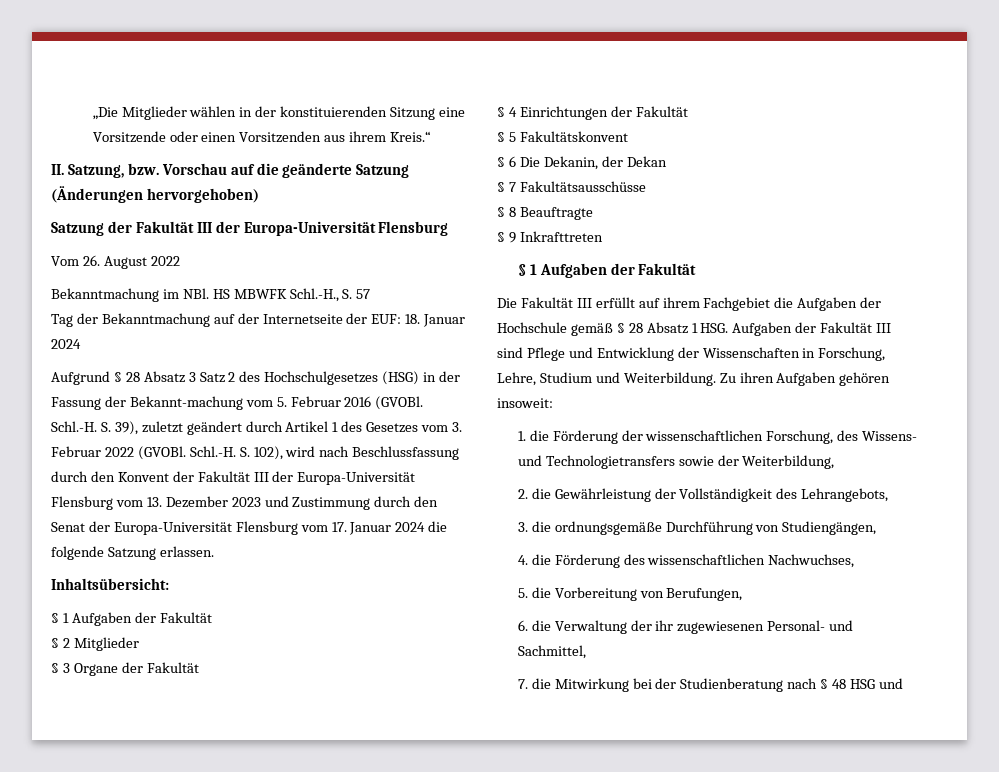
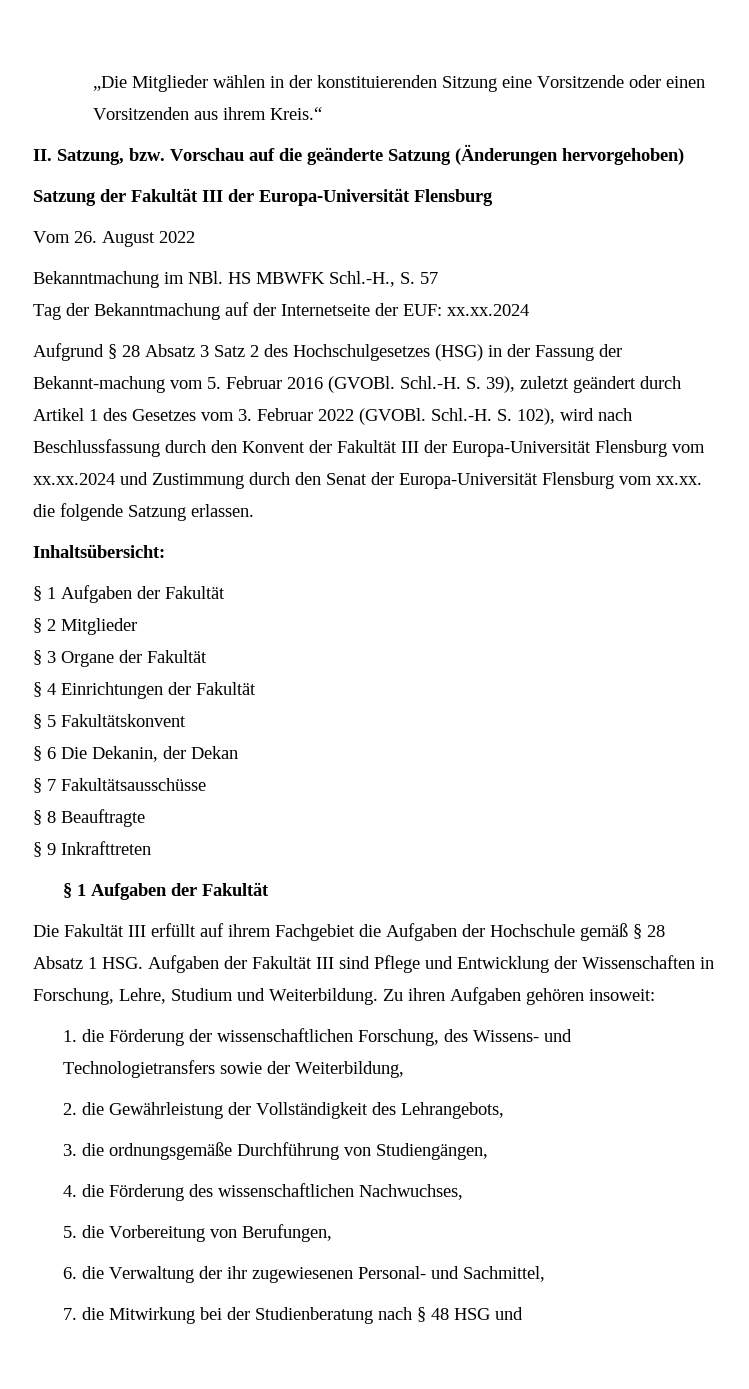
- Tag der Bekanntmachung auf der Internetseite der EUF: 18. Januar 2024
+ Tag der Bekanntmachung auf der Internetseite der EUF: xx.xx.2024
- Schl.-H. S. 102), wird nach Beschlussfassung durch den Konvent der Fakultät III der Europa-Universität Flensburg vom 13. Dezember 2023 und Zustimmung durch den Senat der Europa-Universität Flensburg vom 17. Januar 2024 die folgende Satzung erlassen.
+ Schl.-H. S. 102), wird nach Beschlussfassung durch den Konvent der Fakultät III der Europa-Universität Flensburg vom xx.xx.2024 und Zustimmung durch den Senat der Europa-Universität Flensburg vom xx.xx. die folgende Satzung erlassen.

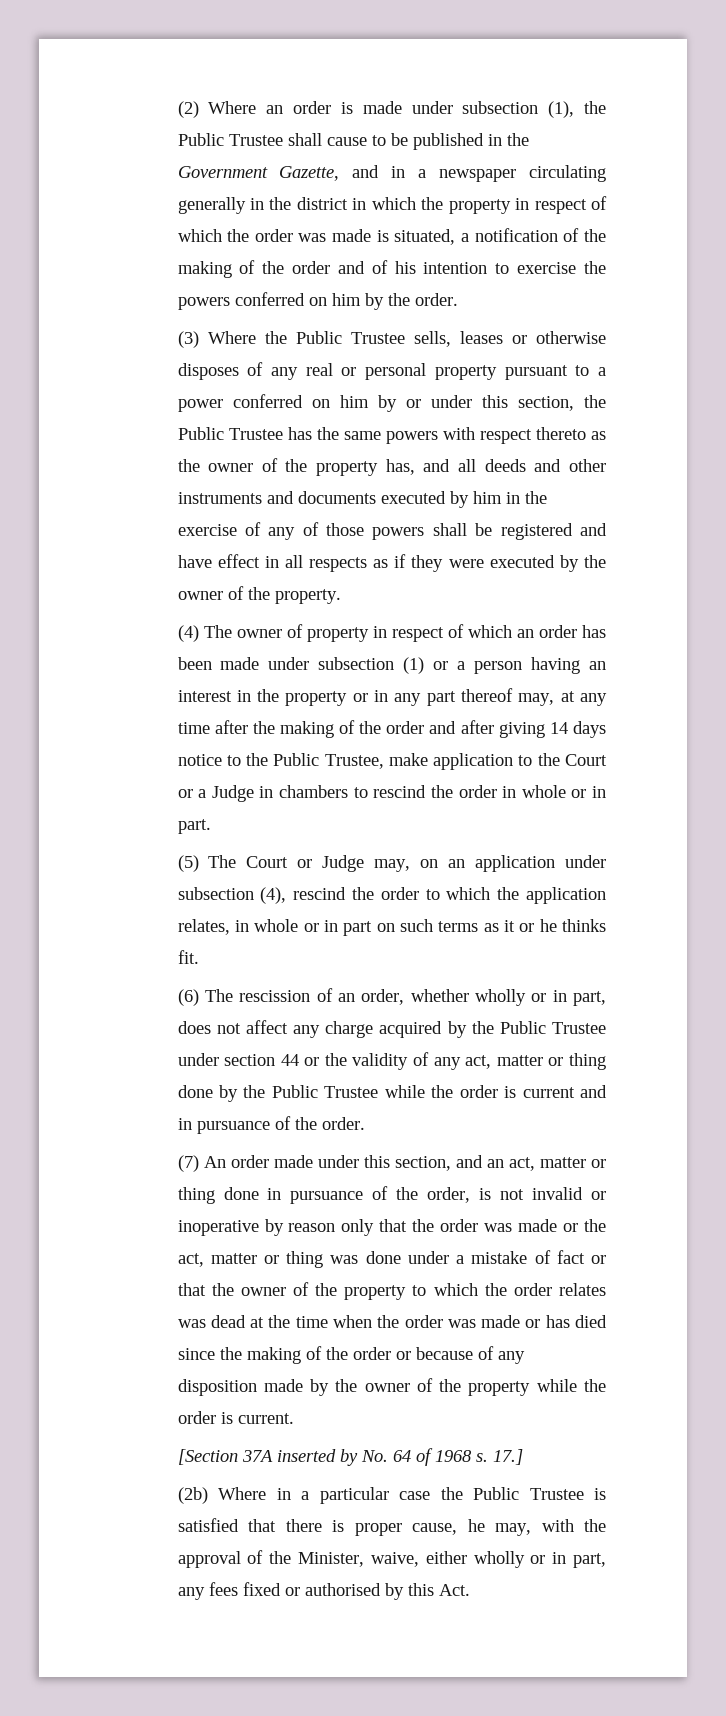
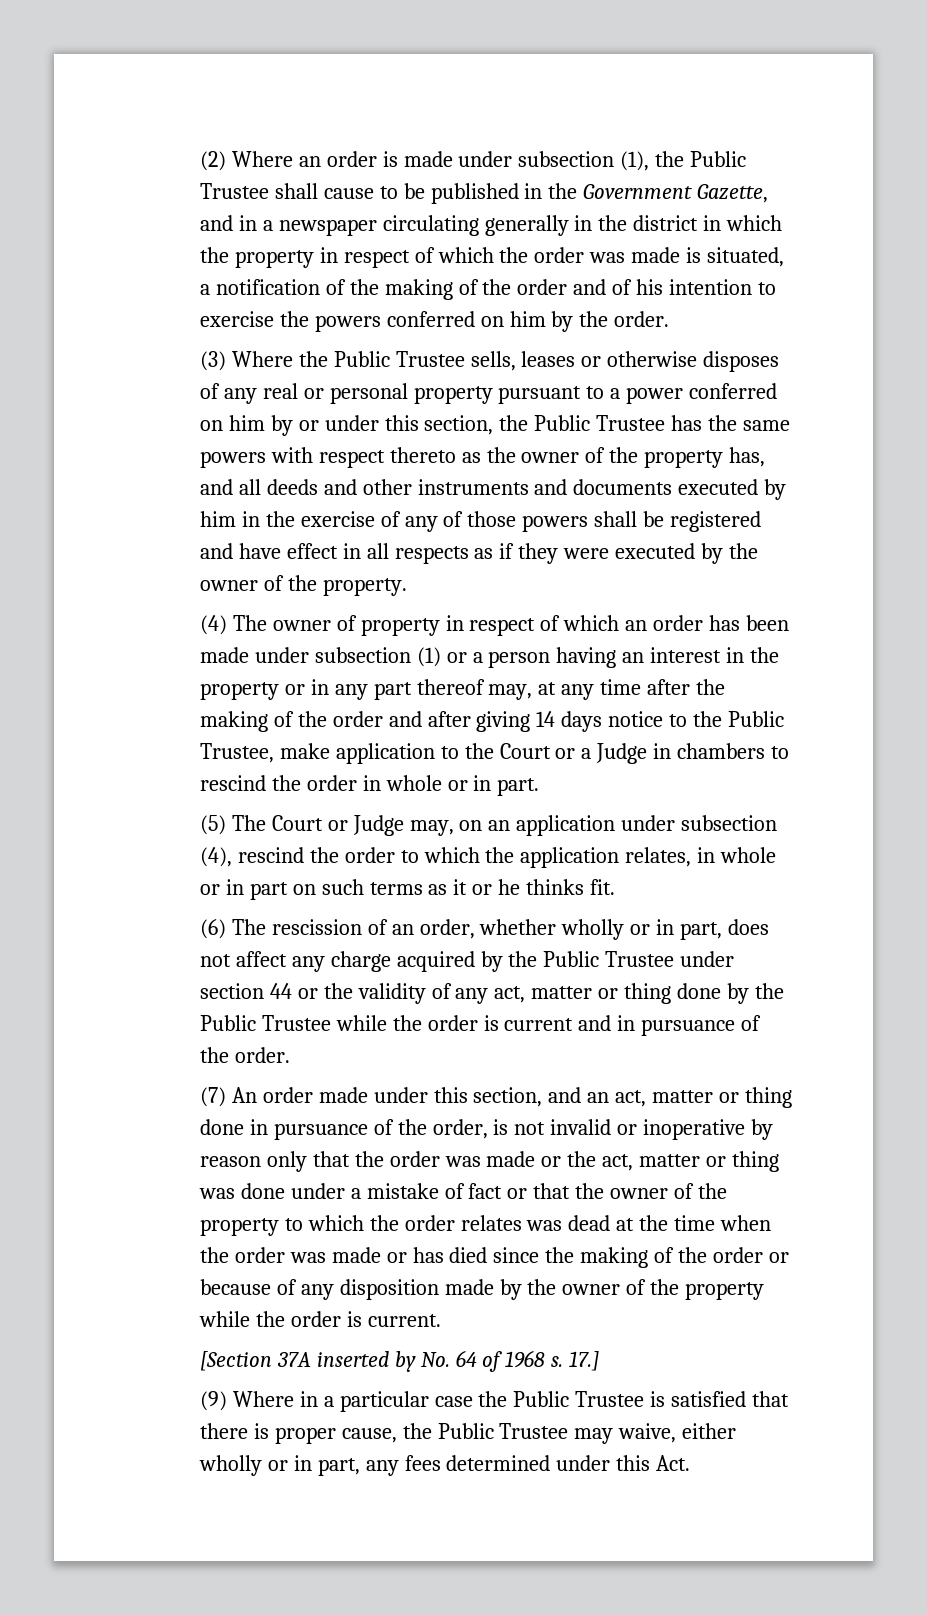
- (2b) Where in a particular case the Public Trustee is satisfied that there is proper cause, he may, with the approval of the Minister, waive, either wholly or in part, any fees fixed or authorised by this Act.
+ (9) Where in a particular case the Public Trustee is satisfied that there is proper cause, the Public Trustee may waive, either wholly or in part, any fees determined under this Act.

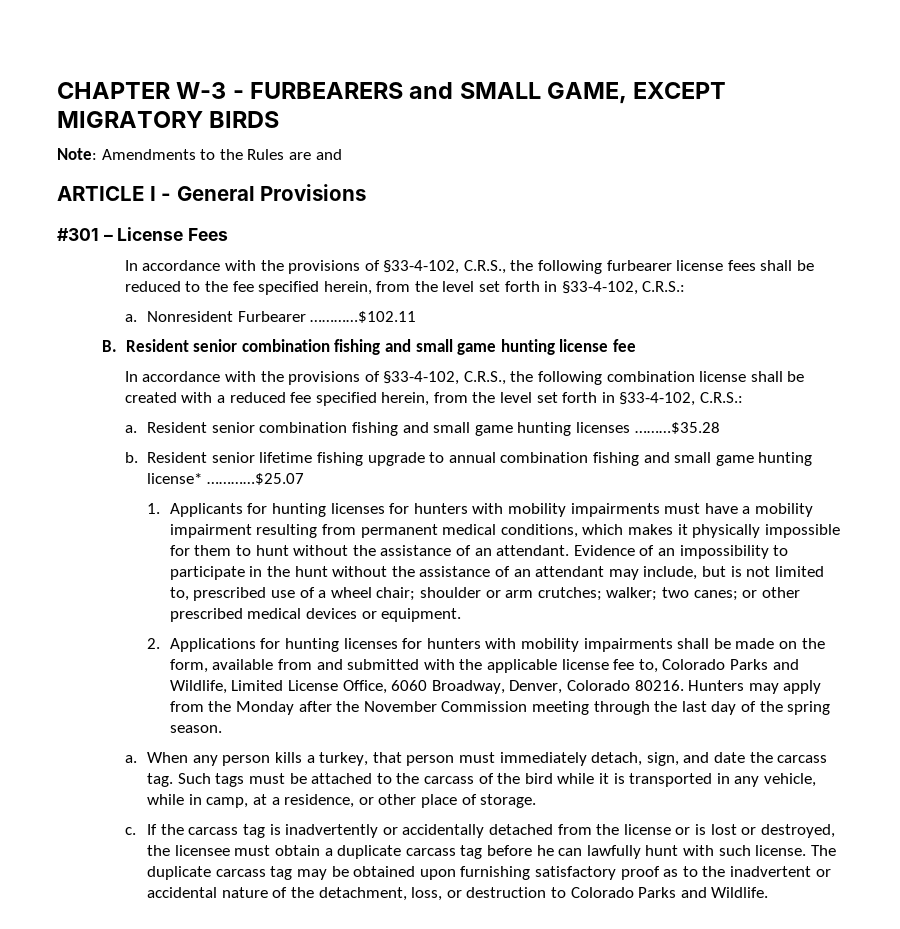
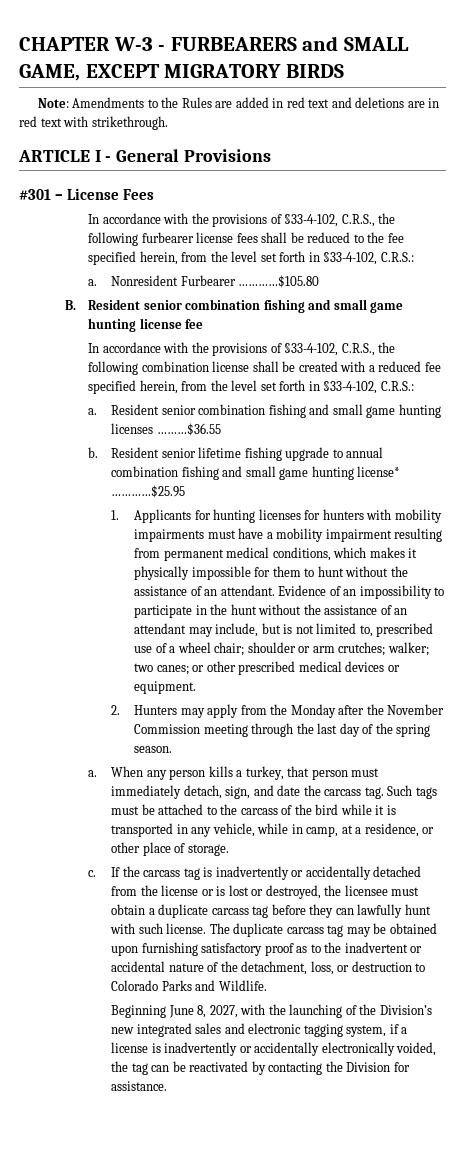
- Note: Amendments to the Rules are and
+ Note: Amendments to the Rules are added in red text and deletions are in red text with strikethrough.
- Nonresident Furbearer …………$102.11
+ Nonresident Furbearer …………$105.80
- Resident senior combination fishing and small game hunting licenses ………$35.28
+ Resident senior combination fishing and small game hunting licenses ………$36.55
- Resident senior lifetime fishing upgrade to annual combination fishing and small game hunting license* …………$25.07
+ Resident senior lifetime fishing upgrade to annual combination fishing and small game hunting license* …………$25.95
- 2. Applications for hunting licenses for hunters with mobility impairments shall be made on the form, available from and submitted with the applicable license fee to, Colorado Parks and Wildlife, Limited License Office, 6060 Broadway, Denver, Colorado 80216. Hunters may apply from the Monday after the November Commission meeting through the last day of the spring season.
+ 2. Hunters may apply from the Monday after the November Commission meeting through the last day of the spring season.
- If the carcass tag is inadvertently or accidentally detached from the license or is lost or destroyed, the licensee must obtain a duplicate carcass tag before he can lawfully hunt with such license.
+ If the carcass tag is inadvertently or accidentally detached from the license or is lost or destroyed, the licensee must obtain a duplicate carcass tag before they can lawfully hunt with such license.
+ Beginning June 8, 2027, with the launching of the Division’s new integrated sales and electronic tagging system, if a license is inadvertently or accidentally electronically voided, the tag can be reactivated by contacting the Division for assistance.

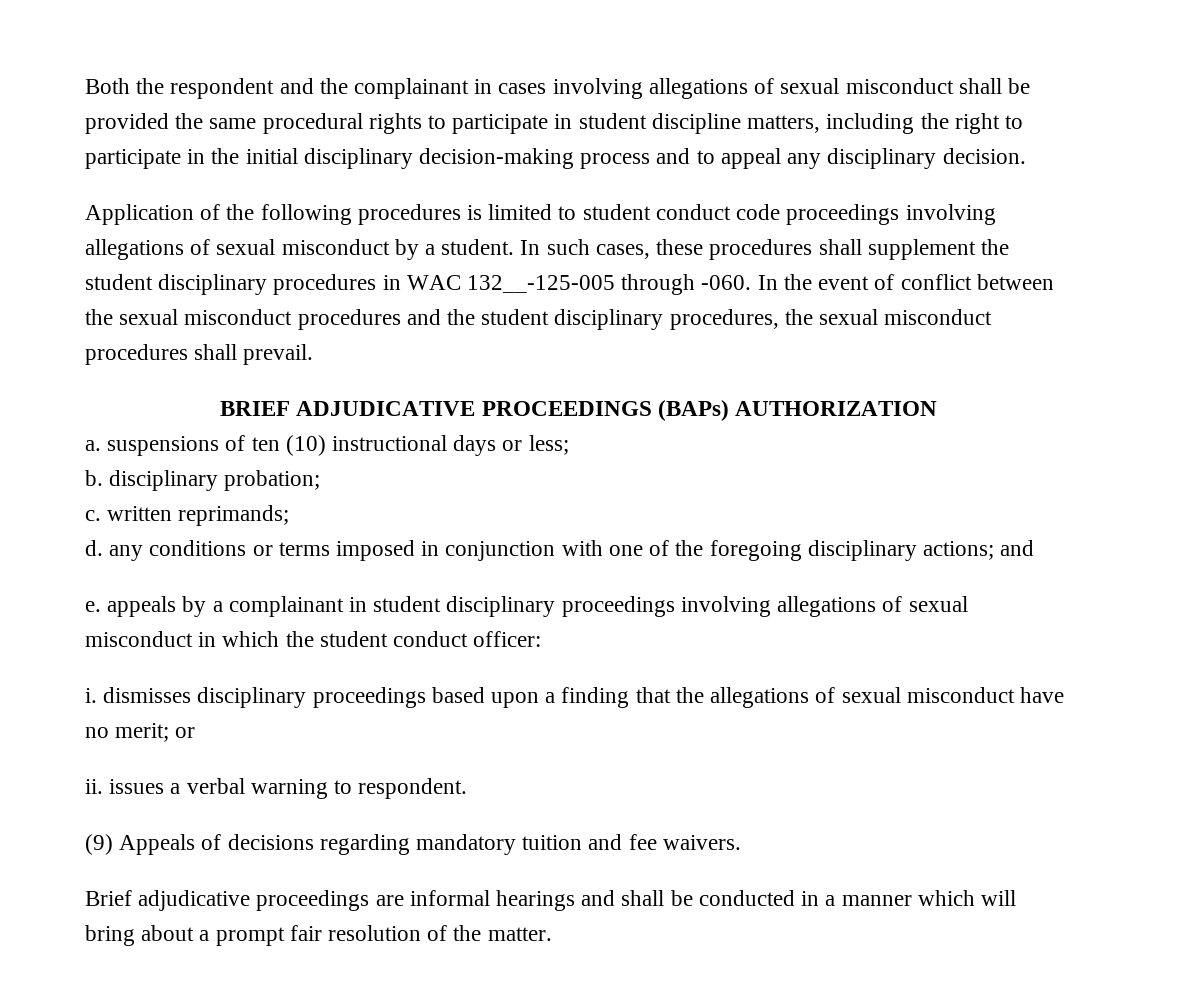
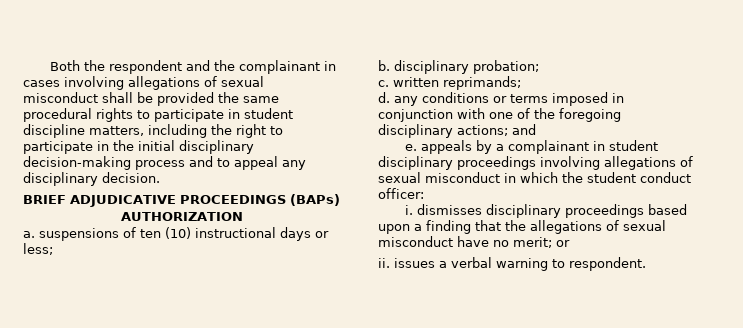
- Application of the following procedures is limited to student conduct code proceedings involving allegations of sexual misconduct by a student. In such cases, these procedures shall supplement the student disciplinary procedures in WAC 132__-125-005 through -060. In the event of conflict between the sexual misconduct procedures and the student disciplinary procedures, the sexual misconduct procedures shall prevail.
- (9) Appeals of decisions regarding mandatory tuition and fee waivers.
- Brief adjudicative proceedings are informal hearings and shall be conducted in a manner which will bring about a prompt fair resolution of the matter.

** What you have to do **
Return, exactly as they stand, the lines above from the one with "under this Act." to the one with "Nonresident Furbearer …………$105.80", omitting any pictures among them.

** Result **
+ (9) Where in a particular case the Public Trustee is satisfied that there is proper cause, the Public Trustee may waive, either wholly or in part, any fees determined under this Act.

- Note: Amendments to the Rules are and
+ Note: Amendments to the Rules are added in red text and deletions are in red text with strikethrough.
- Nonresident Furbearer …………$102.11
+ Nonresident Furbearer …………$105.80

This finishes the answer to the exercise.